That evening, as he sat in meditation, Gautama was attacked by "the demon", Mara - traditionally thought to be the representation of the human shadow side.  Mara bombarded Gautama with various temptations and challenges, hurling at him a sea of arrows, each one a cause or condition for the hindrances of greed, hatred, fear, and doubt to arise.  Gautama met each arrow that Mara threw at him with presence and compassion, turning each one into a flower petal. 

By the morning, surrounded by a field of flower petals, Mara issued his toughest and final challenge, calling into question Gautama's very right to be there.  In my mind, I imagine that Mara says something like, "Who do you think you are?  How could you even dare to think that YOU could become an enlightened being?"  

In this moment, the Buddha placed his hand to the ground, and called on the earth goddess to bear witness to the truth of who he was.  And as the story goes, the ground shook, the skies rumbled with thunder and lightning, and Mara disappeared. 

I love this story. 

Mara is such a powerful representation of the internal hindrances that can carry each one of us away.  The moment where the Buddha places his hand to the ground, so perfectly illustrates our capacity to come face to face with the hindrance of self-doubt, steady ourselves, and know what we know. 
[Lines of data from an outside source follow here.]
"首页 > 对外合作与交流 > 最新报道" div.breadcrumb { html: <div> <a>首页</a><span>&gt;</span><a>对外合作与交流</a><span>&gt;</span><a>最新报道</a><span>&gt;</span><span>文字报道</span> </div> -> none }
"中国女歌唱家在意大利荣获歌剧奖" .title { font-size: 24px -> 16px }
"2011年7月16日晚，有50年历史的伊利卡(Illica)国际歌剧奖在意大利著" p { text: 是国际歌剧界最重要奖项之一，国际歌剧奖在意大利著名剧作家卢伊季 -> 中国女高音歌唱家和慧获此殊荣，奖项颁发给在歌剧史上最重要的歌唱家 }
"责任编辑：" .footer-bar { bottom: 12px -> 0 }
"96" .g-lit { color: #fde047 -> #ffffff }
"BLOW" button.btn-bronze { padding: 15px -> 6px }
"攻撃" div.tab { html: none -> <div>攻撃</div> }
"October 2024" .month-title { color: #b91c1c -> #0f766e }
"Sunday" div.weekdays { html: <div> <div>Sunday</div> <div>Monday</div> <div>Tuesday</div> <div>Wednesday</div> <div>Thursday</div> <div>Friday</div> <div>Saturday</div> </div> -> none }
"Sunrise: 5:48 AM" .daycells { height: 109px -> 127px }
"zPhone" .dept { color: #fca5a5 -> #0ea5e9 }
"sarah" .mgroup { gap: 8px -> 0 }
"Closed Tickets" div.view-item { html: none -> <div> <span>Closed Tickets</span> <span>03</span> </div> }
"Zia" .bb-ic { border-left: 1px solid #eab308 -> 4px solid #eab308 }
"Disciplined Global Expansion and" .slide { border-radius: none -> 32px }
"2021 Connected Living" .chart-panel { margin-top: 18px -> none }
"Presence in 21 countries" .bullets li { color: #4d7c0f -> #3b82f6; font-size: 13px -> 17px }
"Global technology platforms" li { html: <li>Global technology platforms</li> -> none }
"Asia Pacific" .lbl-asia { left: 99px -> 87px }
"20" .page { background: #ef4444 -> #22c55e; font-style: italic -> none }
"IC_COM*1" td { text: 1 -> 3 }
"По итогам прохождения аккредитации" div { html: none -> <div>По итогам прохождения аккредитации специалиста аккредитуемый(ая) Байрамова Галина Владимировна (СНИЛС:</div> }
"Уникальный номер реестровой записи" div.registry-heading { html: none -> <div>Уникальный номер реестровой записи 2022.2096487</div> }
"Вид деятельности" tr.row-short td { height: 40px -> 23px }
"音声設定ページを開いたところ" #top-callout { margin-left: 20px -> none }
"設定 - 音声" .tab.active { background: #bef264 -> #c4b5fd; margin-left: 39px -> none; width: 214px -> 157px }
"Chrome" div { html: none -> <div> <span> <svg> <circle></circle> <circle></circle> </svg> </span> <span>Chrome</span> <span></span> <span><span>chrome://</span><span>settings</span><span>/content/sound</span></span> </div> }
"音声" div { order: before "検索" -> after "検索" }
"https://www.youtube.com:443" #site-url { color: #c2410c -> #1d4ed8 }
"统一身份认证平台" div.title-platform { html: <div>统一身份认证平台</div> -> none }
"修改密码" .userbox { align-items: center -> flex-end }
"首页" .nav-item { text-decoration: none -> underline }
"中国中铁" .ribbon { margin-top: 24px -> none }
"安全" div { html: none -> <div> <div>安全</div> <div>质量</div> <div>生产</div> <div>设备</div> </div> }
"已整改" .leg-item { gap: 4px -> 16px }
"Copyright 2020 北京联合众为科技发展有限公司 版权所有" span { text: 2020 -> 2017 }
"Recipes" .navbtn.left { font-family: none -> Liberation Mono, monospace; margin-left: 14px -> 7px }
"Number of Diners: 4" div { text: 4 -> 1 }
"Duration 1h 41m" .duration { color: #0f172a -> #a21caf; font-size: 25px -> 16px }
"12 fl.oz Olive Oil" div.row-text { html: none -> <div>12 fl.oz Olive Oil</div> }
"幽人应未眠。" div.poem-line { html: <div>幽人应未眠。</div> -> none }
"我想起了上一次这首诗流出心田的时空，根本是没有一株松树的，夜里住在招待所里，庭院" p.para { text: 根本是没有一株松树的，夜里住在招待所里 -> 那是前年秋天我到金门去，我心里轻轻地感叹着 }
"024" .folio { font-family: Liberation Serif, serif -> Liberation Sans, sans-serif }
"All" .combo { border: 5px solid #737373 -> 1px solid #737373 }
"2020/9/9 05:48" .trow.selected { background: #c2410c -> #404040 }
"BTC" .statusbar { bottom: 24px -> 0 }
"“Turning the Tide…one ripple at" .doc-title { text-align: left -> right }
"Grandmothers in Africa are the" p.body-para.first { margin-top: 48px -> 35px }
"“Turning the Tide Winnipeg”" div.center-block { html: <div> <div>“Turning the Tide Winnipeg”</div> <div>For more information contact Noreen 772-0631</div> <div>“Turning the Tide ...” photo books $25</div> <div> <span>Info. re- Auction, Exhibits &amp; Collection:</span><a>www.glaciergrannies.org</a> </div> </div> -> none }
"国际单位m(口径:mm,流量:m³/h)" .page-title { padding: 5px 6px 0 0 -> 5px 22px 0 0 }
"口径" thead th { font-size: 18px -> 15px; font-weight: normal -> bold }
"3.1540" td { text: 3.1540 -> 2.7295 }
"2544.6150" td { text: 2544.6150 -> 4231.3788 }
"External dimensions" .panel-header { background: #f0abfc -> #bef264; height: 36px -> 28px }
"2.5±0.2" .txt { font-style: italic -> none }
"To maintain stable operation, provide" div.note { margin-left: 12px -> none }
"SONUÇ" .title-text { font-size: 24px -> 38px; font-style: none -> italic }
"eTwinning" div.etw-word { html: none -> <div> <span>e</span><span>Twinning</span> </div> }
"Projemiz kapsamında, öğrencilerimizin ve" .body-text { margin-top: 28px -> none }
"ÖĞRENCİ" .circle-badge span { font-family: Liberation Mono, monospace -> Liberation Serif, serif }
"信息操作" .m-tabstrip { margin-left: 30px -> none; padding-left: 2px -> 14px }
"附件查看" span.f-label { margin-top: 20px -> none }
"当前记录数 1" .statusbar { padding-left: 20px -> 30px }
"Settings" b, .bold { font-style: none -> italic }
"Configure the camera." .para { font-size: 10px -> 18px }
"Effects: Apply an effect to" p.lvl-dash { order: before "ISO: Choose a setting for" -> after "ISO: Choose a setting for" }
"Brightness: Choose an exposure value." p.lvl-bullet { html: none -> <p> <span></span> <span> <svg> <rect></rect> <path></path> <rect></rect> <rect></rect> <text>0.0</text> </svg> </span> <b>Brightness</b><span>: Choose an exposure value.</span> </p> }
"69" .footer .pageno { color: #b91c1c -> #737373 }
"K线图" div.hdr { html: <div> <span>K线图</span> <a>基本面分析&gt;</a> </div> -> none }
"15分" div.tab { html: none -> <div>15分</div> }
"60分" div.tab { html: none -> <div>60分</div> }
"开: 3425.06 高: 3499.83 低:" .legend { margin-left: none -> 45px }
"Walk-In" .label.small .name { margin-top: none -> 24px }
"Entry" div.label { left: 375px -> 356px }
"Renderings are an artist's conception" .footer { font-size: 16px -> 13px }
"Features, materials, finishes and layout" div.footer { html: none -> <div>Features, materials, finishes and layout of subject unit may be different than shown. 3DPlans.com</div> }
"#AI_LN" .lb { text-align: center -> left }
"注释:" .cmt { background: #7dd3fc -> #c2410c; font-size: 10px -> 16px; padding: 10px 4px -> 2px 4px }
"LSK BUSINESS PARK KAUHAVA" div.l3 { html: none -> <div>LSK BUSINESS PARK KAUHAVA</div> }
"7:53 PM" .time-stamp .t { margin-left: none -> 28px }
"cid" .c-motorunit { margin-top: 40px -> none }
An important postscript to this story is that the last time that the Buddha encountered Mara was not on the morning of his awakening.  In fact, contrary to the idea that we "conquer our demons" and leave them behind, Mara continued to show up unexpectedly throughout the Buddha's life.  When this would happen, the Buddha did not ignore Mara or try to get rid of him, but rather, he would turn toward him and say, "I see you, Mara".  He would then invite Mara to tea and, without disturbance, the Buddha would sit with Mara while he had his visit and then went on his way. 

A few months ago, I had an experience that had the feel of a challenging encounter with Mara. It was a situation that had all the right ingredients to elicit in me, a number of hindrances...anger/hatred, fear, doubt.  Through mindfulness practice, I have become more skilled at recognizing when situations like these are happening, as they are happening.  The recognition that there are conditions present which can carry us away into reactivity, is like saying, "I see you, Mara". 

"I see you, Mara", is a practice that brings mindfulness to the seeds of suffering.  When we are confronted with painful conditions, our habit energies, such as anger/hatred, anxiety/fear, shame or doubt, can unfold automatically.  When particular causes and conditions arise in our world, they instantly set these energies in motion.  Some phrases that we use in our culture to describe this experience include, "being triggered", or we say that something/someone "pushed our buttons".  In moments that we say those phrases, we are really recognizing that Mara is here. 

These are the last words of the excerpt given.